Exercise aim:
Copy, exactly and without additions, every line in the records below from the one holding "customer number: 10023118 -> 10021318" through the one holding "total: 315.14 -> 272.16", both ends included.

Excerpted data:

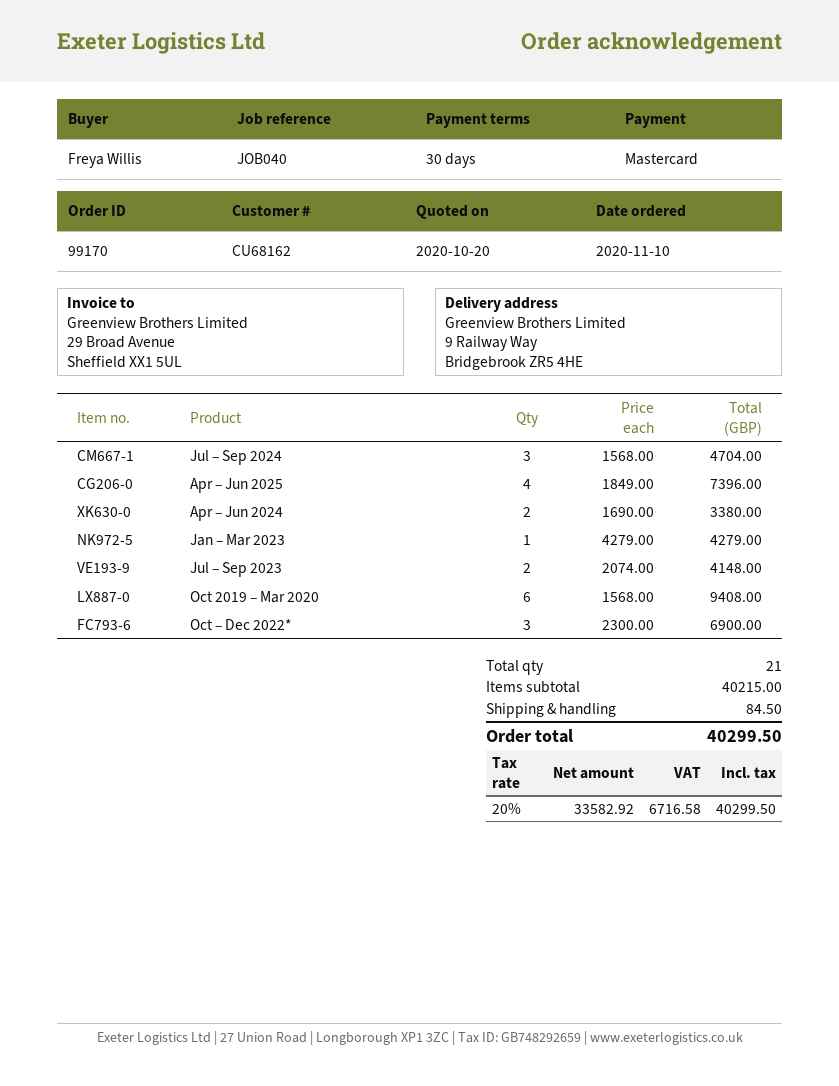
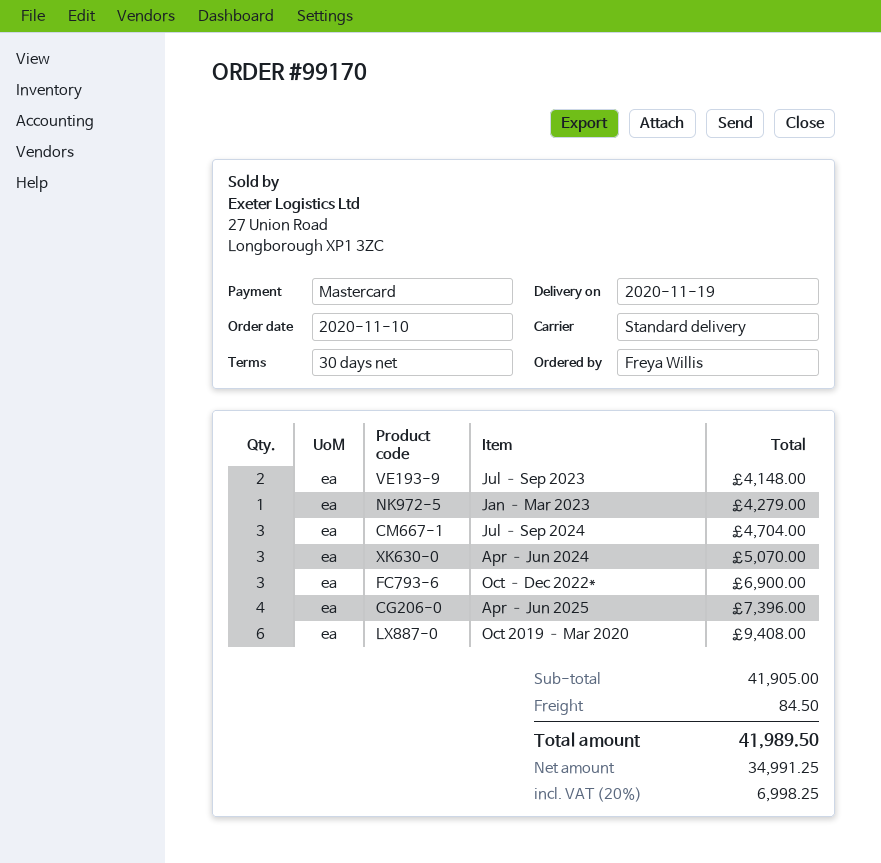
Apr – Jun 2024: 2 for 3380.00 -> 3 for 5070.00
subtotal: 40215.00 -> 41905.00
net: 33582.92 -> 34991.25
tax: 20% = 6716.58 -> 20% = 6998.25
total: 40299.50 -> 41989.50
--
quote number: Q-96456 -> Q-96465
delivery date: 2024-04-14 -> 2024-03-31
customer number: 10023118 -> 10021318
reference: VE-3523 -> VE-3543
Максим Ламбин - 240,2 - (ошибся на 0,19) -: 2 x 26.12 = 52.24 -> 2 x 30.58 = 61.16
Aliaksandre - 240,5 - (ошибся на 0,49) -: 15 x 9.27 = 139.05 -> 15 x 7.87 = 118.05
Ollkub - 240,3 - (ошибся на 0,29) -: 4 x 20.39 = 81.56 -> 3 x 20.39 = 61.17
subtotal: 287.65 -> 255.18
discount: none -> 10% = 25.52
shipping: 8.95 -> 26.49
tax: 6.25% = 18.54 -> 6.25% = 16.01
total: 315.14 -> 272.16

Answer space:
customer number: 10023118 -> 10021318
reference: VE-3523 -> VE-3543
Максим Ламбин - 240,2 - (ошибся на 0,19) -: 2 x 26.12 = 52.24 -> 2 x 30.58 = 61.16
Aliaksandre - 240,5 - (ошибся на 0,49) -: 15 x 9.27 = 139.05 -> 15 x 7.87 = 118.05
Ollkub - 240,3 - (ошибся на 0,29) -: 4 x 20.39 = 81.56 -> 3 x 20.39 = 61.17
subtotal: 287.65 -> 255.18
discount: none -> 10% = 25.52
shipping: 8.95 -> 26.49
tax: 6.25% = 18.54 -> 6.25% = 16.01
total: 315.14 -> 272.16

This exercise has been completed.